WORK REQUIRED – When the records are reproduced, each one must match exactly, and no picture may be kept.

── DATA FOR REVIEW

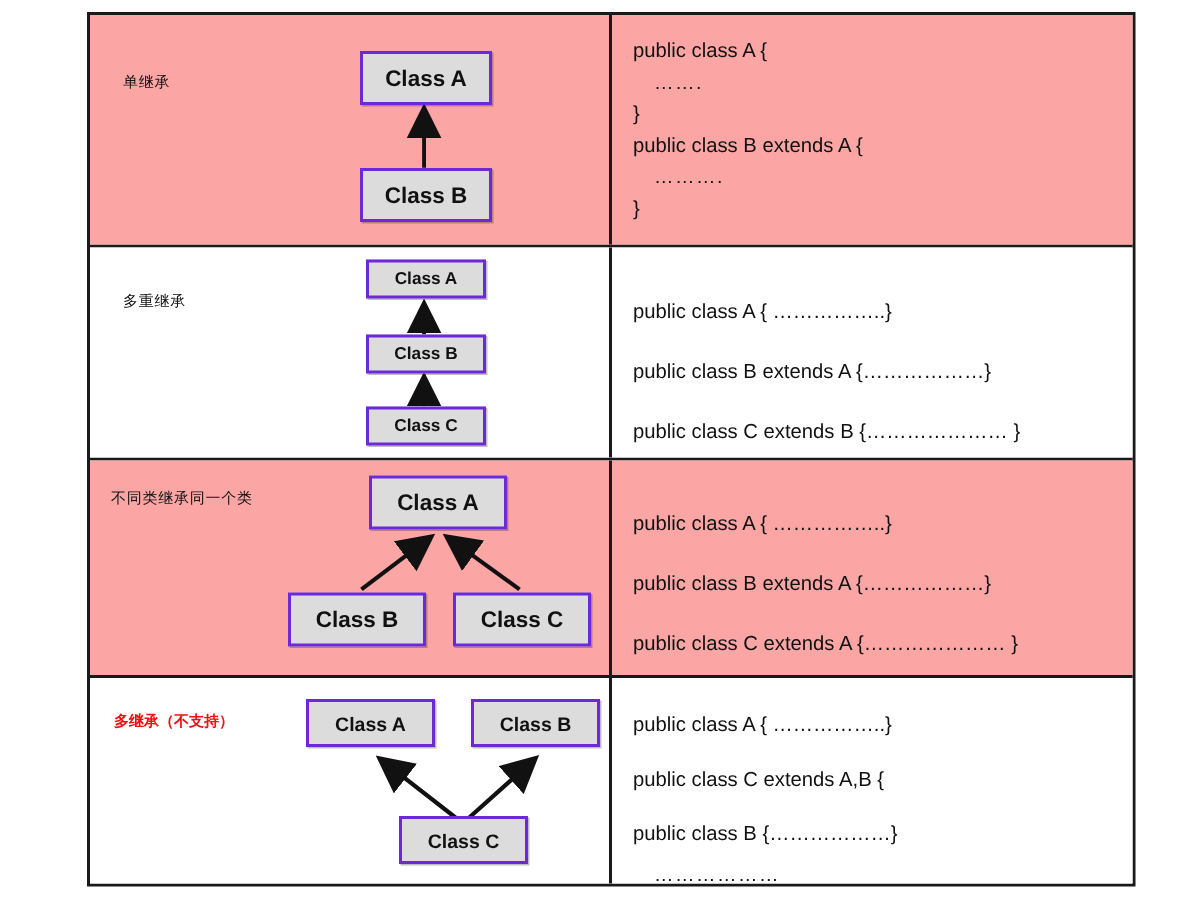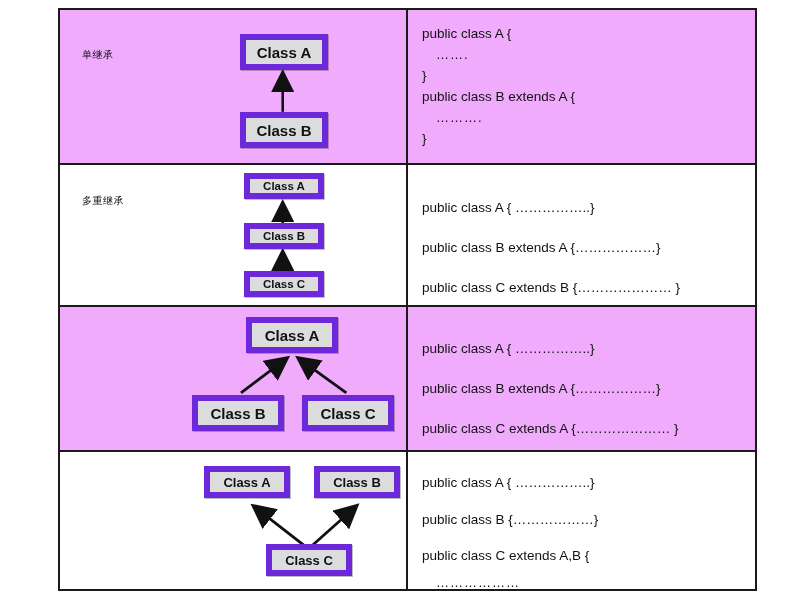--- a/index.html
+++ b/index.html
@@ -34,7 +34,7 @@
   .row-3 { height: 145px; }
   .row-4 { height: 137px; }
 
-  .bg-gray { background: #f0abfc; }
+  .bg-gray { background: #fca5a5; }
   .bg-white { background: #ffffff; }
 
   .cell-diagram {

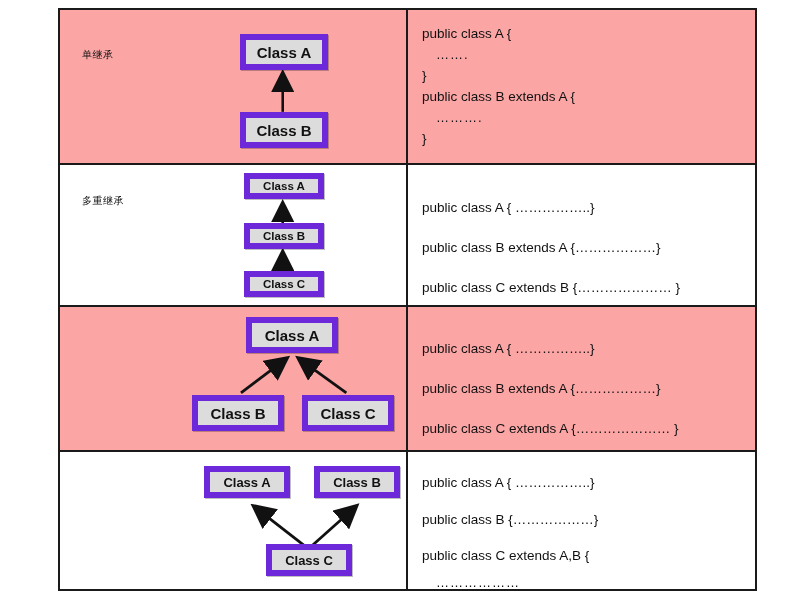--- a/index.html
+++ b/index.html
@@ -65,7 +65,7 @@
   .cbox {
     position: absolute;
     box-sizing: border-box;
-    border: 6px solid #6d28d9;
+    border: 2px solid #6d28d9;
     background: #dcdcdc;
     display: flex;
     align-items: center;

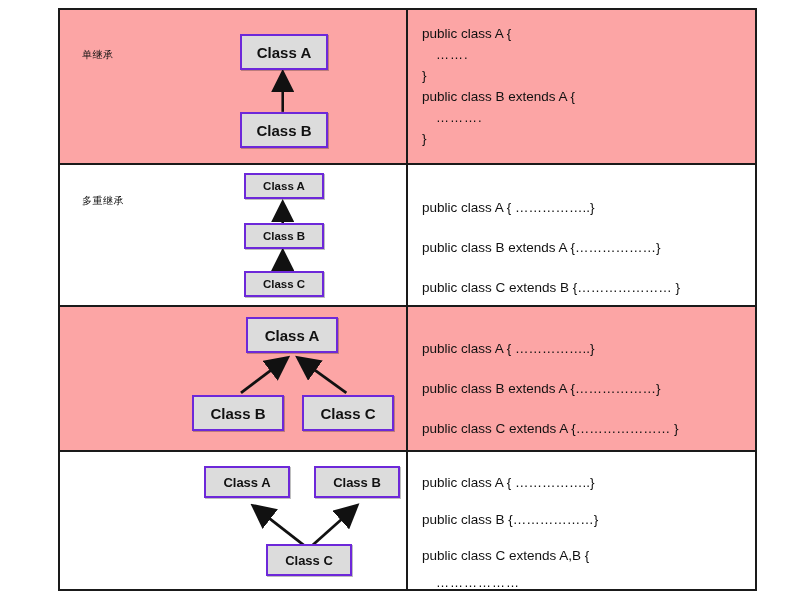--- a/index.html
+++ b/index.html
@@ -176,6 +176,7 @@
 
   <div class="row row-3">
     <div class="cell-diagram bg-gray">
+      <div class="cat-label" style="left:14px; top:18px;">不同类继承同一个类</div>
       <svg class="arrows" viewBox="0 0 348 143">
         <defs>
           <marker id="ah3" markerWidth="9" markerHeight="9" refX="7" refY="4.5" orient="auto">

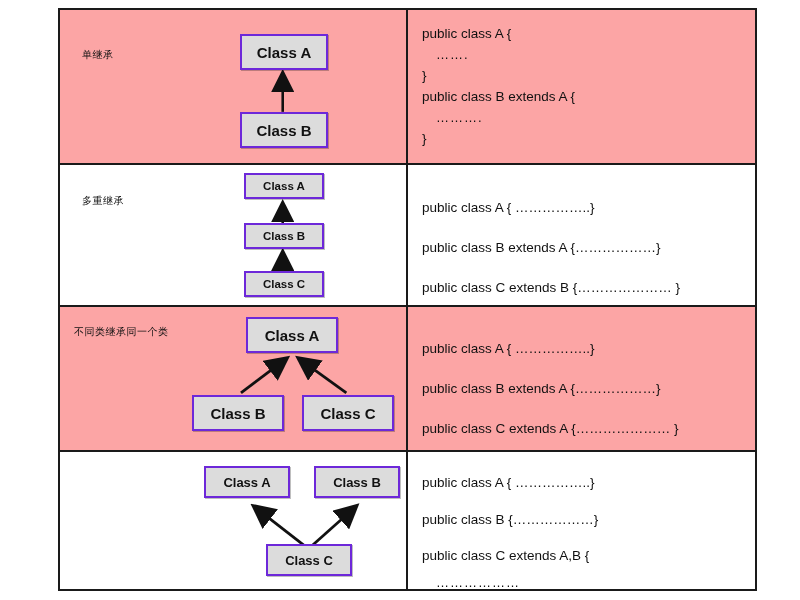--- a/index.html
+++ b/index.html
@@ -207,6 +207,7 @@
 
   <div class="row row-4">
     <div class="cell-diagram bg-white">
+      <div class="cat-label red" style="left:16px; top:22px;">多继承（不支持）</div>
       <svg class="arrows" viewBox="0 0 348 135">
         <defs>
           <marker id="ah4" markerWidth="9" markerHeight="9" refX="7" refY="4.5" orient="auto">

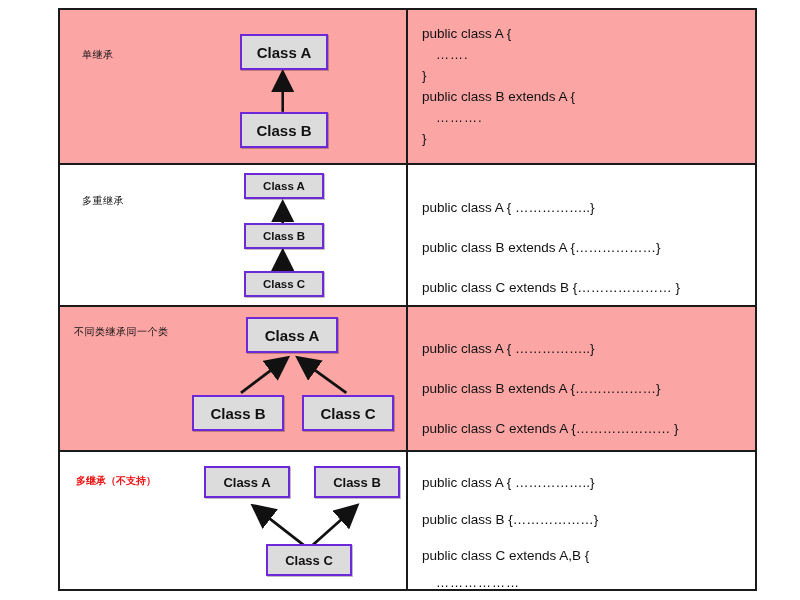--- a/index.html
+++ b/index.html
@@ -230,8 +230,8 @@
     <div class="cell-code bg-white">
       <div class="code-block" style="left:14px; top:12px;">
         <div class="code-line" style="line-height:38px;">public class A { ……………..}</div>
+        <div class="code-line" style="line-height:36px;">public class C <span class="kw">extends</span>  A,B {</div>
         <div class="code-line" style="line-height:36px;">public class B {………………}</div>
-        <div class="code-line" style="line-height:36px;">public class C <span class="kw">extends</span>  A,B {</div>
         <div class="code-line dots indent" style="line-height:18px;">………………</div>
 
       </div>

────

ANSWER TO THIS EXERCISE –
--- a/index.html
+++ b/index.html
@@ -34,7 +34,7 @@
   .row-3 { height: 145px; }
   .row-4 { height: 137px; }
 
-  .bg-gray { background: #f0abfc; }
+  .bg-gray { background: #fca5a5; }
   .bg-white { background: #ffffff; }
 
   .cell-diagram {

--- a/index.html
+++ b/index.html
@@ -65,7 +65,7 @@
   .cbox {
     position: absolute;
     box-sizing: border-box;
-    border: 6px solid #6d28d9;
+    border: 2px solid #6d28d9;
     background: #dcdcdc;
     display: flex;
     align-items: center;

--- a/index.html
+++ b/index.html
@@ -176,6 +176,7 @@
 
   <div class="row row-3">
     <div class="cell-diagram bg-gray">
+      <div class="cat-label" style="left:14px; top:18px;">不同类继承同一个类</div>
       <svg class="arrows" viewBox="0 0 348 143">
         <defs>
           <marker id="ah3" markerWidth="9" markerHeight="9" refX="7" refY="4.5" orient="auto">

--- a/index.html
+++ b/index.html
@@ -207,6 +207,7 @@
 
   <div class="row row-4">
     <div class="cell-diagram bg-white">
+      <div class="cat-label red" style="left:16px; top:22px;">多继承（不支持）</div>
       <svg class="arrows" viewBox="0 0 348 135">
         <defs>
           <marker id="ah4" markerWidth="9" markerHeight="9" refX="7" refY="4.5" orient="auto">

--- a/index.html
+++ b/index.html
@@ -230,8 +230,8 @@
     <div class="cell-code bg-white">
       <div class="code-block" style="left:14px; top:12px;">
         <div class="code-line" style="line-height:38px;">public class A { ……………..}</div>
+        <div class="code-line" style="line-height:36px;">public class C <span class="kw">extends</span>  A,B {</div>
         <div class="code-line" style="line-height:36px;">public class B {………………}</div>
-        <div class="code-line" style="line-height:36px;">public class C <span class="kw">extends</span>  A,B {</div>
         <div class="code-line dots indent" style="line-height:18px;">………………</div>
 
       </div>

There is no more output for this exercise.